I TO THE NIGHTINGALE.

O NIGHTINGALE, that on yon bloomy spray
Warblest at eve when all the woods are still;
Thou with fresh hope the lover's heart dost fill,
While the jolly hours lead on propitious May.
Thy liquid notes that close the eye of day,
First heard before the shallow cuckoo's bill,
Portend success in love; oh, if Jove's will
Have linked that amorous power to thy soft lay,
Now timely sing, ere the rude bird of hate

Foretell my hopeless doom in some grove nigh;
As thou from year to year has sung too late
For my relief, yet hadst no reason why:

Whether the Muse, or Love, call thee his mate,
Both them I serve, and of their train am I.

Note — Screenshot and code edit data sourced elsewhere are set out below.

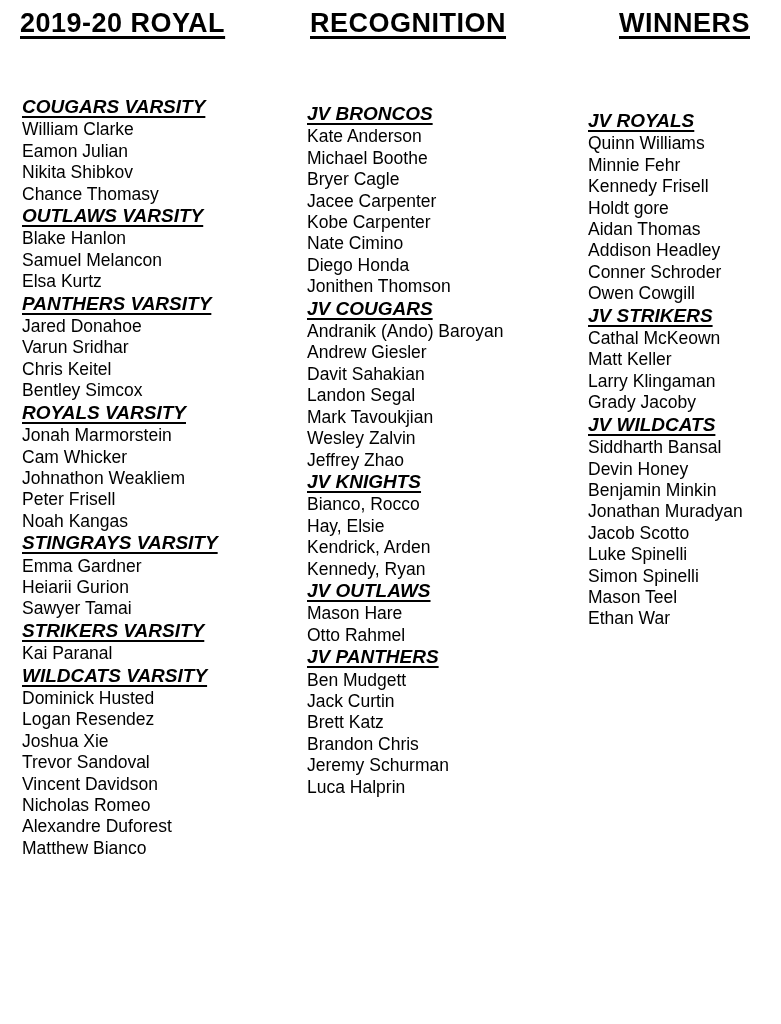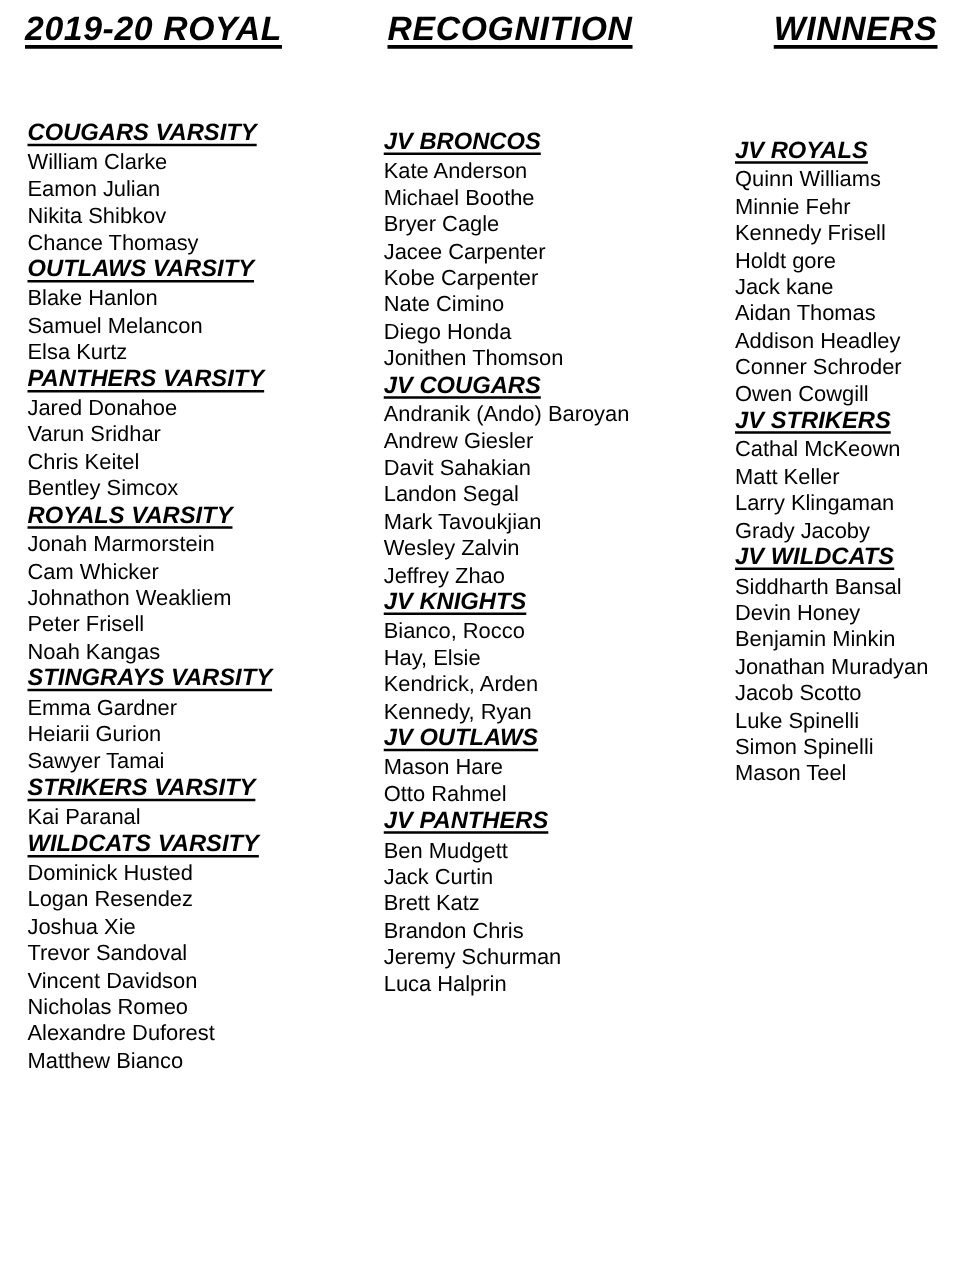"2019-20 ROYAL" .title-part { font-style: italic -> none }
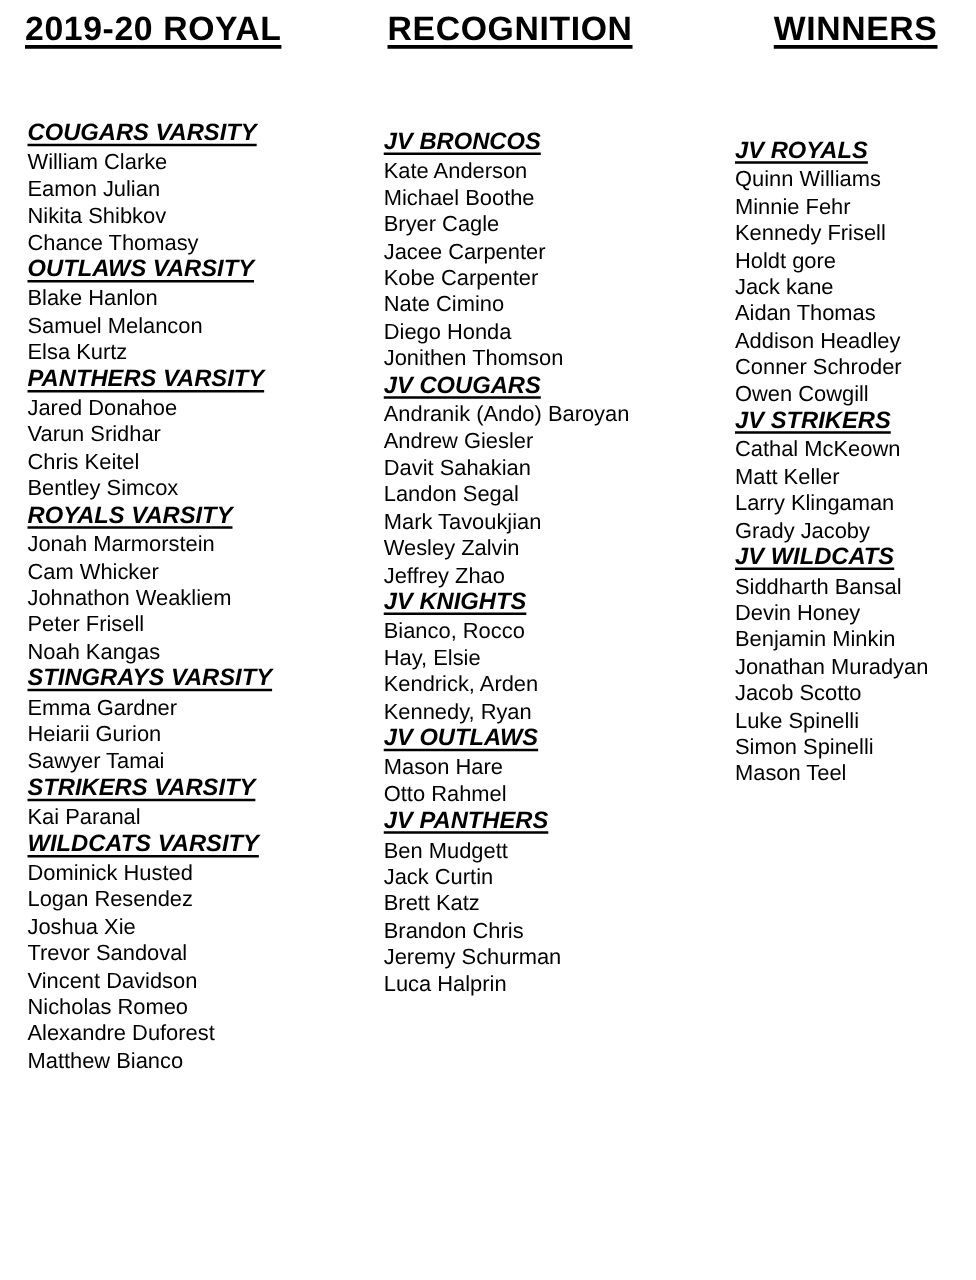"Jack kane" div.player-name { html: <div>Jack kane</div> -> none }
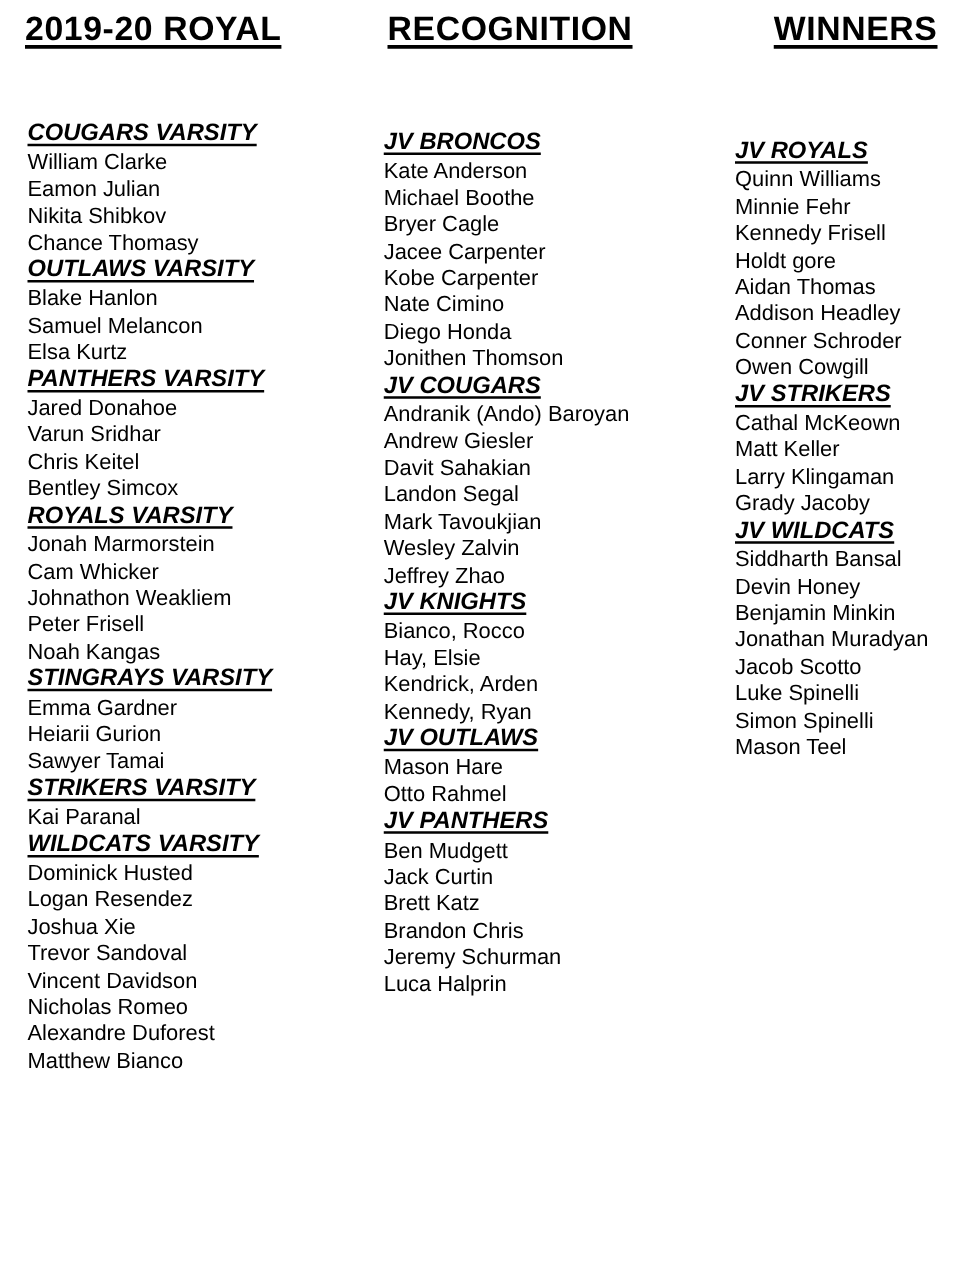"Ethan War" div.player-name { html: none -> <div>Ethan War</div> }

ON HIS BEING ARRIVED TO THE AGE OF TWENTY
THREE.

How soon hath Time, the subtle thief of youth,
Stolen on his wing my three-and-twentieth year!
My hasting days fly on with full career,
But my late spring no bud or blossom showeth.
Perhaps my semblance might deceive the truth,
That I to manhood am arrived so near;

And inward ripeness doth much less appear,
That some more timely-happy spirits endueth.

Yet be it less or more, or soon or slow,

It shall be still in strictest measure even

To that same lot, however mean or high,

Toward which Time leads me, and the will of Heaven;
All is, if I have grace to use it so

As ever in my great Task-master's eye.